Well before that, when Bruiser Flint (now the head coach at Drexel) played at EA, Dougherty’s teams went 110-8. Another run before that produced a 115-7 record over a five-year span.

“Give me two guys with talent, and I can get them to blend in,” Dougherty says. “[Henderson and Ellington] were two of the most unselfish players we ever had. Everyone says how they both know how to play the game, and that’s our objective as coaches. To me, satisfaction—whether in a classroom or on the court—has been a measure of whether or not they’ve learned the subject and learned how to apply it to their lives.”

Former EA athletic director Dick Borkowski views Dougherty as the consummate teacher/coach/counselor. “Doc is our Gene Hackman of the motion picture Hoosiers—except Hackman had more hair. You only have to talk to his players to understand his influence. He’s won lots of games, but it pales in terms of the number of kids he’s won over.”

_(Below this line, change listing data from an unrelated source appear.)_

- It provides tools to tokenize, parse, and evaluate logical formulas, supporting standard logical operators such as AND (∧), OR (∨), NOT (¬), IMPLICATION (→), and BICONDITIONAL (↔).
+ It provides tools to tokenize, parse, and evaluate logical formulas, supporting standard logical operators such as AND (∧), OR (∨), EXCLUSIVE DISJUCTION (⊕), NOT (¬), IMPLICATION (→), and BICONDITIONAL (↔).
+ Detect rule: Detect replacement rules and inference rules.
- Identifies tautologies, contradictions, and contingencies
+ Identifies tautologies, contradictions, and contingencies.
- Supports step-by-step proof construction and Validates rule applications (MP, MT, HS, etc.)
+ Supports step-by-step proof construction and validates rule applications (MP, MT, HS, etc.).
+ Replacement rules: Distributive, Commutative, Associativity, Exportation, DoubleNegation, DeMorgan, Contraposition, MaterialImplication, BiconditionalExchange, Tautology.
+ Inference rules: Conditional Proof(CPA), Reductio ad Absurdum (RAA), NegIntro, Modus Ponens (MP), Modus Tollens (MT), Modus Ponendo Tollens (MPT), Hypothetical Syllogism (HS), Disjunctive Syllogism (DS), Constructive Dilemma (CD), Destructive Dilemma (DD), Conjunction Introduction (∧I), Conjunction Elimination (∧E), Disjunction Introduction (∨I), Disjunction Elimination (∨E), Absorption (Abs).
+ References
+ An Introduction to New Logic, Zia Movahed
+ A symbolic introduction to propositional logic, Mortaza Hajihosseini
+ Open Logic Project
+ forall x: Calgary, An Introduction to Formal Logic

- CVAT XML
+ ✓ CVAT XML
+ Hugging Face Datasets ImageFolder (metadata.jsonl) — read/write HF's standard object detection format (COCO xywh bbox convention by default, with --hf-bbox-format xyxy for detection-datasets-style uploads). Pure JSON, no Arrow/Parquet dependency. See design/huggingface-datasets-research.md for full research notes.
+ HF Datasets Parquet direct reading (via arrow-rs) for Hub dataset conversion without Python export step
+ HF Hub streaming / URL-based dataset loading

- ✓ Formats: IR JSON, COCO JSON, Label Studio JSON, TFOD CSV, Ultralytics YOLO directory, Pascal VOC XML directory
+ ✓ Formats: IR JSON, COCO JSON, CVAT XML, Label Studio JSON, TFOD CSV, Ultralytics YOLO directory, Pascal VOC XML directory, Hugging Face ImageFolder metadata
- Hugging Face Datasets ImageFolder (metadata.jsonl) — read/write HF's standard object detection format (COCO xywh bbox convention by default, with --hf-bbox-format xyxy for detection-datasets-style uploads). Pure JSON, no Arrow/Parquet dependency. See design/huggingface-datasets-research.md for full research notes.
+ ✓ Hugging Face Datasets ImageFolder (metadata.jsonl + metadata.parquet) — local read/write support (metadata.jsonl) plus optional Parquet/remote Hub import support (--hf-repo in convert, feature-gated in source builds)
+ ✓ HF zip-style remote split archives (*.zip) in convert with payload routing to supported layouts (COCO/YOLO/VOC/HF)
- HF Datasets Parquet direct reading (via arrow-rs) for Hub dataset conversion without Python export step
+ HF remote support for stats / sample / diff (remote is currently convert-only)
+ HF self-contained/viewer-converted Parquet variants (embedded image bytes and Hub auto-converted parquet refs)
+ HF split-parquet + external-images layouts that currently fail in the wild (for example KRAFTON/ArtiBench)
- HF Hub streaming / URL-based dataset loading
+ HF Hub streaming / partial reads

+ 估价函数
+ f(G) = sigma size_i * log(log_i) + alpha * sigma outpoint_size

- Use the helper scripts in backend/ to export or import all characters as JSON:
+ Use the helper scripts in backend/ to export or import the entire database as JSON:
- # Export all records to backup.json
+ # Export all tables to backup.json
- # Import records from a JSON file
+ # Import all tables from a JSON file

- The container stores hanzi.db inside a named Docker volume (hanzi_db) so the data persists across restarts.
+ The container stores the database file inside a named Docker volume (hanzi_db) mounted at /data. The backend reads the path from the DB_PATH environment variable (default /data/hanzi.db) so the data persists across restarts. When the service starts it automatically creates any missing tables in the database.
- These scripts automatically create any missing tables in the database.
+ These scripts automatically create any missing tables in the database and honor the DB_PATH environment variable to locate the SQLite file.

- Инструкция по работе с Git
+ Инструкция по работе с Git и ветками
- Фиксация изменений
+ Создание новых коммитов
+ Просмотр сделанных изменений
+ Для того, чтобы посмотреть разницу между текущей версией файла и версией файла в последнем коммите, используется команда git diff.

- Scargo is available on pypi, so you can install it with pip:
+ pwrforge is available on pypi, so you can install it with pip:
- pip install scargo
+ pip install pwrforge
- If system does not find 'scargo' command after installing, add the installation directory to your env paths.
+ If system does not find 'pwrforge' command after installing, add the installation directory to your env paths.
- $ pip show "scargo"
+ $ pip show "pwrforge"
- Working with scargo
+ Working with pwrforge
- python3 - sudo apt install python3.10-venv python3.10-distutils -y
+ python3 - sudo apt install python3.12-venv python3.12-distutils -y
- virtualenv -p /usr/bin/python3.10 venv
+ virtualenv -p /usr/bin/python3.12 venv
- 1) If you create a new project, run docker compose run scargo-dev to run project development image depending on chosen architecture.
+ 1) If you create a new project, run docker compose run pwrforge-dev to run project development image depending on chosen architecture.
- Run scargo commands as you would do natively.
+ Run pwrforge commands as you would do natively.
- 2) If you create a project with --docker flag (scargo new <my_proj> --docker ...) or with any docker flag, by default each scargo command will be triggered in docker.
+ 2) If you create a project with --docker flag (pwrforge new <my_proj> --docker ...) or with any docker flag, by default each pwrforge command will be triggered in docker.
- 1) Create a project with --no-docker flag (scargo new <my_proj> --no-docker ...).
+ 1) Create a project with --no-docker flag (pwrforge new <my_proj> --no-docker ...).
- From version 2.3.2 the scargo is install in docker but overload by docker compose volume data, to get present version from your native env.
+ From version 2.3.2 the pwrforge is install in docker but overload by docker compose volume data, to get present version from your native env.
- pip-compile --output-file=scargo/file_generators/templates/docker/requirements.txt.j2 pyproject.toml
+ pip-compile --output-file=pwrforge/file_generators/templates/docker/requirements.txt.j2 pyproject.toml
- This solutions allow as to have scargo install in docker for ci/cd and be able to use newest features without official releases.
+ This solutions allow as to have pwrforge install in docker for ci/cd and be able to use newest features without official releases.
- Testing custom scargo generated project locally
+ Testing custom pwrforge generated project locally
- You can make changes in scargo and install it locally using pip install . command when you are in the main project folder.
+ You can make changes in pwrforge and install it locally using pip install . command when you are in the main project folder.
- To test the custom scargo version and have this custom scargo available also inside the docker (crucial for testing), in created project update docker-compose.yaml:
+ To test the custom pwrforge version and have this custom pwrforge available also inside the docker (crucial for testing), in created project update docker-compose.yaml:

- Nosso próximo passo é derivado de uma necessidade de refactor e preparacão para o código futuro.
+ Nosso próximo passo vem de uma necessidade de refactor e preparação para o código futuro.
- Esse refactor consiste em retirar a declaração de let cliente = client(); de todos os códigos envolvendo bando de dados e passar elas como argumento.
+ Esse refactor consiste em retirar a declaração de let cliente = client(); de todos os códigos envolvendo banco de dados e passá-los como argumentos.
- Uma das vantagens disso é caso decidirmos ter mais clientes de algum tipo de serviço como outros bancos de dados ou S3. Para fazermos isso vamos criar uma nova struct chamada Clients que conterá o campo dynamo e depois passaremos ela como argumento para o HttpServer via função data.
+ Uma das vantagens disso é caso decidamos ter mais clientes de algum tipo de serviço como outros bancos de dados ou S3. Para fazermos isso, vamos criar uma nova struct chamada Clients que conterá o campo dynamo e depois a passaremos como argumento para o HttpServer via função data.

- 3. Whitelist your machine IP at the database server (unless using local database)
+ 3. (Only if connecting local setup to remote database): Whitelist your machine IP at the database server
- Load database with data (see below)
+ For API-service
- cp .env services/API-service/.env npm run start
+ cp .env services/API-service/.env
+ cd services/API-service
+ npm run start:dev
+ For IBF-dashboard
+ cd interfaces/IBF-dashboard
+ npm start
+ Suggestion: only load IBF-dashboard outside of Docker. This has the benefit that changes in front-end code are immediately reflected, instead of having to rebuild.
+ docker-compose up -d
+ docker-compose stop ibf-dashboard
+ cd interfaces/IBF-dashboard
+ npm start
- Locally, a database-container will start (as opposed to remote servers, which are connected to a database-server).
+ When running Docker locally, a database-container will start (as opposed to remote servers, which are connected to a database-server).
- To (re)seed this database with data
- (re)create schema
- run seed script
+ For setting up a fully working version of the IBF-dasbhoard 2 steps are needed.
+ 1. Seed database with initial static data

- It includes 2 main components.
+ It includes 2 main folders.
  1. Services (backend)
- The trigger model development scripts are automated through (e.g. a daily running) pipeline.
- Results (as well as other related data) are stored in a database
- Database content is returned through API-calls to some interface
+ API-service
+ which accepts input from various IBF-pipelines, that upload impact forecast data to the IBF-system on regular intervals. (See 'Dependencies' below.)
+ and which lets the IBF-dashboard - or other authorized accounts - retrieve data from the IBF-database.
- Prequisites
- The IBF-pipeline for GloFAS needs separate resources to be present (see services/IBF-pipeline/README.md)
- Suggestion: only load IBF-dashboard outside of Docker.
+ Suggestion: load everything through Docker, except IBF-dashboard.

After Friday-night home wins, a little-known two-man tradition endured at the Merion campus. “Doc would win,” Borkowski recounts. “I’d spend the next 30 minutes kicking people out of the gym by flicking the lights or whatever. Then, when the place was empty—except for Doc, Mrs. Doc (Mary Ellen) and me—I’d put on the PA system and start up, ‘Ladies and gentlemen, at 6-foot-9, 220 pounds’ … and Doc would run into the gym in a shirt and tie with a basketball. Of course, then he announced me.”

Back in November, Dougherty was inducted into EA’s athletic hall of fame. “That shouldn’t happen [now]; it should happen after you’re done,” he says. “Eventually, I know I have to walk away. I just need other people here to understand that.”